The only thing that threatened this feeling was that Julia didn’t seem too keen on fulfilling the required role of distressed but willing damsel. She was fidgeting with the key in the lock behind the door now, and she hadn’t invited him in.

He looked straight at her and said, ‘I wanted to make sure you were okay, after… last week.’

She sighed. Her face relaxed slightly as she said, ‘That is very kind of you. I’m afraid I owe you a big apology.’

Mark waved his hand automatically. ‘No, don’t worry. It’s just… well, it was obviously…’ Why was he finding it so hard to pick the right words when in his job he was put on the spot all the time, and could always come up with a snappy retort? ‘… You obviously had a shock – seeing Alex like that.’

She looked distinctly uncomfortable now. ‘Yes,’ she said. ‘It was a surprise.’

She wouldn’t be drawn out so easily, he realised. Undeterred, he pressed on, guessing his way. ‘An amazing coincidence, wasn’t it, you two meeting again like that.’

Julia lifted her head and looked at him intently. Mark held her gaze, searching her eyes, her face, for small cracks he might plunder for information. She looked nervous and weary and confused, but there was still enough composure about her to make him feel that to ask her anything outright would be judged as impertinent, and he didn’t want to watch her lovely face close against him.

Then she surprised him by seizing an initiative of her own. ‘There’s a coffee shop around the corner,’ she announced. ‘Do you want one?’

‘Great,’ Mark replied, taken aback.

‘Okay then.’ Without looking at him she removed her keys from the interior lock. ‘Let’s go.’

It had begun to rain heavily in the few minutes since Mark had arrived, so they ran, Julia with her hands in her pockets, pulling her coat close to her; Mark following, having nothing to shield himself with, praying that this place was close.

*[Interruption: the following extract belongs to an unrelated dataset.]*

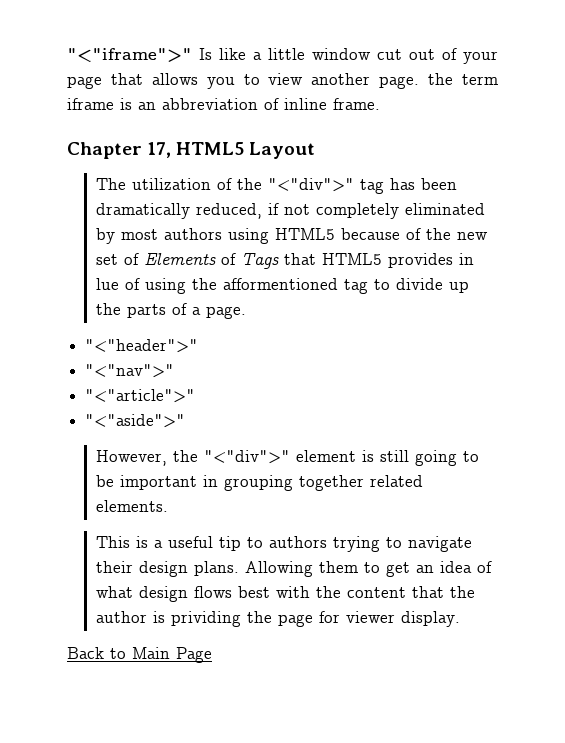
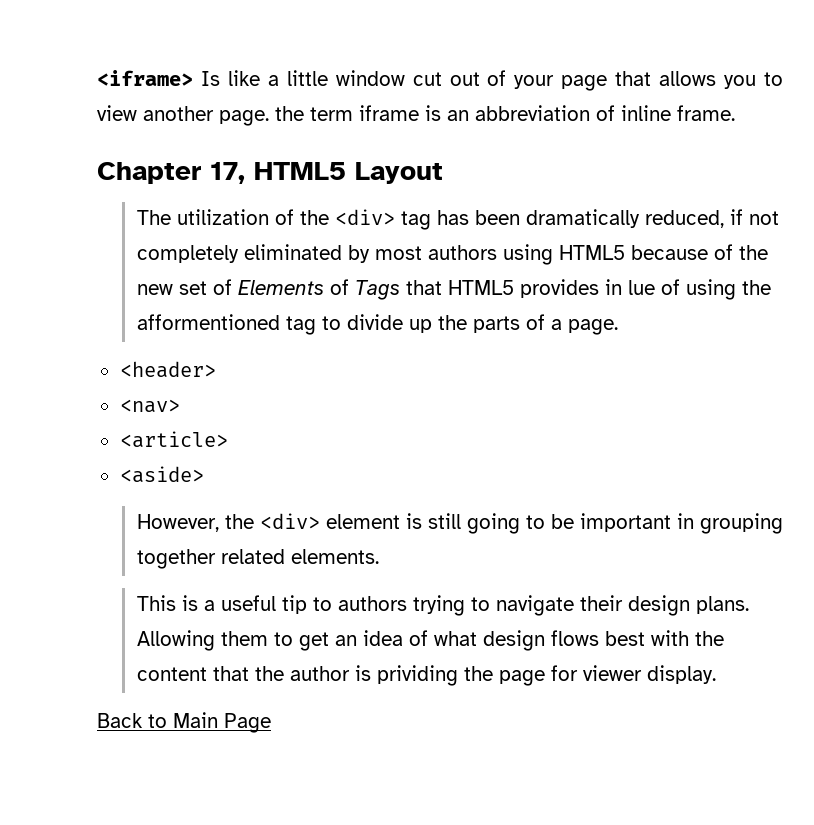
[67,48,192,62] "<"iframe">" -> [97,70,193,86] <iframe>
[267,178,354,192] "<"div">" -> [334,209,395,225] <div>
[85,339,199,353] [85,364,175,378] [85,389,196,403] [85,414,186,428] "<"header">" // "<"nav">" // "<"article">" // "<"aside">" -> [119,361,216,378] [119,399,180,413] [119,431,228,448] [119,466,204,483] <header> // <nav> // <article> // <aside>
[203,450,290,464] "<"div">" -> [259,513,320,529] <div>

A few doors down from the alleyway, Julia yanked open a door in undignified haste. Mark rushed in behind her and collided with her when she came to a sudden stop by the cashier’s desk as she scanned the interior for a table.

‘Sorry,’ he said, as he automatically put a hand on her shoulder to steady himself. He felt her quickly pull away, but when she turned to look at him he was surprised to see she was laughing. Her face was alive with merriment for just a few precious seconds, before her expression faded into sombre composure once more.

‘It’s stupid,’ she said, with a small smile. ‘Getting caught in the rain always makes me feel so alive.’

Then she turned and made her way to an empty table at one side of the room; and Mark, entranced, followed.

23

They sat opposite one another, Julia watching the window behind Mark, where runnels of rain cascaded down the glass. She knew he was smiling at her, but a small tic in his cheek beat crazily, undermining his forced expression.

She had been at Alex’s door only an hour or so ago. She had been so close to him… but it had been too much, that street full of beautiful redbrick two-storey Georgian-style houses with parapets and sash windows, like something out of a BBC drama. She had thought that if she moved quickly enough she would go through with knocking on the door, but her brain caught up with her as she stood there with her hand raised, and her mind had been flooded with all the parasitical doubts and fears that had hitchhiked everywhere with her for ten long years.

She had realised as she stood at the door that his office address was also his home, which meant that Chloe lived there too.

She had run for two streets, then hidden behind a huge tree trunk, looking up at the sky, her blood rushing noisily through her ears, her heart smacking hard in her chest cavity, breathing quickly while feeling as if she were not getting any oxygen at all. She was terrified he would suddenly appear from around the tree, close up and angry, and that had sent her fleeing all the way to the tube station.